Stefanie Fackrell has spent about 15 years in the recruitment business and has worked with tech giants such as Google, Apple, Samsung, and Nvidia. In her career, she has analysed “thousands” of resumes and one of the best pieces of advice she has for job seekers is to use a "boring" format while writing resumes.
"Make it boring,” she told CNBC Make It, adding that the resumes should have “no colors, no charts, no graphs, no pictures.” Instead, the current HR consultant suggested using a simple, straightforward format that lets the job seekers' accomplishments speak for themselves.
“When I used to work at Google, people would always submit artistic resumes with charts and the Google colors,” Fackrell said. Instead of writing a list of titles and accomplishments, they’d split their resume into columns and quadrants. Fackrell believes that by creating these colorful resumes, “you’re just being a little gimmicky”. Some of these resumes are also “not easily readable,” which makes the applicants' qualifications harder to discern.
Fackrell had worked with Google for about seven years between 2011 and 2018, before moving on to work with Apple, Nvidia, and Samsung.
Pointing out how an ideal resume should be, she told the publication: “A resume is showcasing you in a 10-to-60-second format on paper.” Telling a compelling story and being as clear and concise as possible “is what’s going to win you in a sea” of other applicants, she said, adding that while listing powerful accomplishments, the document must not be more than two pages long.
Fackrell also said that she considers it to be a red flag if candidates list their daily to-do list under each title. “Where a lot of people make mistakes on their resume is they’re listing out their daily job duties,” she told CNBC Make It. Instead, the resumes “should be a list of your accomplishments, mixed in with some job duties.”

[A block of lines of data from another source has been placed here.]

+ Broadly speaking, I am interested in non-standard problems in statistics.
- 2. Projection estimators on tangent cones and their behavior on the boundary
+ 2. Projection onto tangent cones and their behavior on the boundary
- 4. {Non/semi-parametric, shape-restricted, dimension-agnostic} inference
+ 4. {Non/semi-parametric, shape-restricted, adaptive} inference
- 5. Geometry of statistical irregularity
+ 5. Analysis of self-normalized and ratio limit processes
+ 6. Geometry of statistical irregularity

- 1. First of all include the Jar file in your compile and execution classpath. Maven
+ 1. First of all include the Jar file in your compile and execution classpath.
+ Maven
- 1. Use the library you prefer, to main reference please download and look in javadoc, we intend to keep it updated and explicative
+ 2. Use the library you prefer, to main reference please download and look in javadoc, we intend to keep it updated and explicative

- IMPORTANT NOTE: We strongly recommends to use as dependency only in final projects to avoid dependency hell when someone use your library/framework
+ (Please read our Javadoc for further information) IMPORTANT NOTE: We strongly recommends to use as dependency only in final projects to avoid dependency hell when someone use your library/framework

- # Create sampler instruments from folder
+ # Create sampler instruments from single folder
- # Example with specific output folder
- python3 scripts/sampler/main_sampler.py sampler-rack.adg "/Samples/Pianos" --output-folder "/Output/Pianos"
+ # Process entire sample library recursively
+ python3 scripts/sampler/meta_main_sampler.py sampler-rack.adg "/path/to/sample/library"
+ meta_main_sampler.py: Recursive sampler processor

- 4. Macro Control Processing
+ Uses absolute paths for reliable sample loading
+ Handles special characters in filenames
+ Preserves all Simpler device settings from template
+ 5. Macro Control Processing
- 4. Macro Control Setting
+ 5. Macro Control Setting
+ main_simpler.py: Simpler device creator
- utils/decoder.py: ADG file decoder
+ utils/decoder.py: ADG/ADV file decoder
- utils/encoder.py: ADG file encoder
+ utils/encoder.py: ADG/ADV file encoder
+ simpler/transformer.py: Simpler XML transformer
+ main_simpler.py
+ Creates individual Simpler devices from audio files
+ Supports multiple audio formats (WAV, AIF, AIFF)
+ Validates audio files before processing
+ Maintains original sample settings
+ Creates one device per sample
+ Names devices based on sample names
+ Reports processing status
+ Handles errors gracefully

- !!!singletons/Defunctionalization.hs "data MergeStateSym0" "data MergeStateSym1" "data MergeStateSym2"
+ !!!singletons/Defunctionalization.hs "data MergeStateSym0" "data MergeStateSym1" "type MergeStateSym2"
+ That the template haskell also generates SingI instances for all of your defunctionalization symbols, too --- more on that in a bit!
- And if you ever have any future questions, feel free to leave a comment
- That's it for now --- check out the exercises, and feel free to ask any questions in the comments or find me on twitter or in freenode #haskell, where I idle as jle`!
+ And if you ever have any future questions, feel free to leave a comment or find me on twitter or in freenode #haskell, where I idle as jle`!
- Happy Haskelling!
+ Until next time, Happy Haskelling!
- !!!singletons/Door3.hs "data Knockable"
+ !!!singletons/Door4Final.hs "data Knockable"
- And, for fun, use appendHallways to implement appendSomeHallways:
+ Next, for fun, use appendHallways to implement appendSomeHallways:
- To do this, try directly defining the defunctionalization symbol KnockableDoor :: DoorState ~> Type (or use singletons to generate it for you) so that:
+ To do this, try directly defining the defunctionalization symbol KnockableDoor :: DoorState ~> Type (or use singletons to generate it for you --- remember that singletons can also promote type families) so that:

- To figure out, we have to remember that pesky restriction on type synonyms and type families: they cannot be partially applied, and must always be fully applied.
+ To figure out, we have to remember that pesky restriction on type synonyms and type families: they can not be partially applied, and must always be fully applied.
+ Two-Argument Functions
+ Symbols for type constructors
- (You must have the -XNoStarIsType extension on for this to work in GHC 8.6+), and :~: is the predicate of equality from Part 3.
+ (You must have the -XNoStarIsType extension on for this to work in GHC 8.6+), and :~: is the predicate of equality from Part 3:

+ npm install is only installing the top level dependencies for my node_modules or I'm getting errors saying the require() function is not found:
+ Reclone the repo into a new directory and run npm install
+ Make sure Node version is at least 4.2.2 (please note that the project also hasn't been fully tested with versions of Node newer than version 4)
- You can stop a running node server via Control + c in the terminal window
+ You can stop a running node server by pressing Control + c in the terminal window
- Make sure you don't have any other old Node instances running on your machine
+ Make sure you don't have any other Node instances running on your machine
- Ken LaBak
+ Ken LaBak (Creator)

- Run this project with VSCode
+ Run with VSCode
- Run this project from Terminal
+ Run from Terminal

Recruiters don’t need to see that you wrote emails and coordinated meetings. They need to see that you completed critical projects, brought in revenue and generally helped the company grow.
Listing out job duties alone not only leaves hiring mangers wondering how you contributed, it makes them think “there wasn’t a whole lot of effort put into” writing the resume, says Fackrell. To a recruiter, that doesn’t bode well for the kind of effort you’d put into the job itself.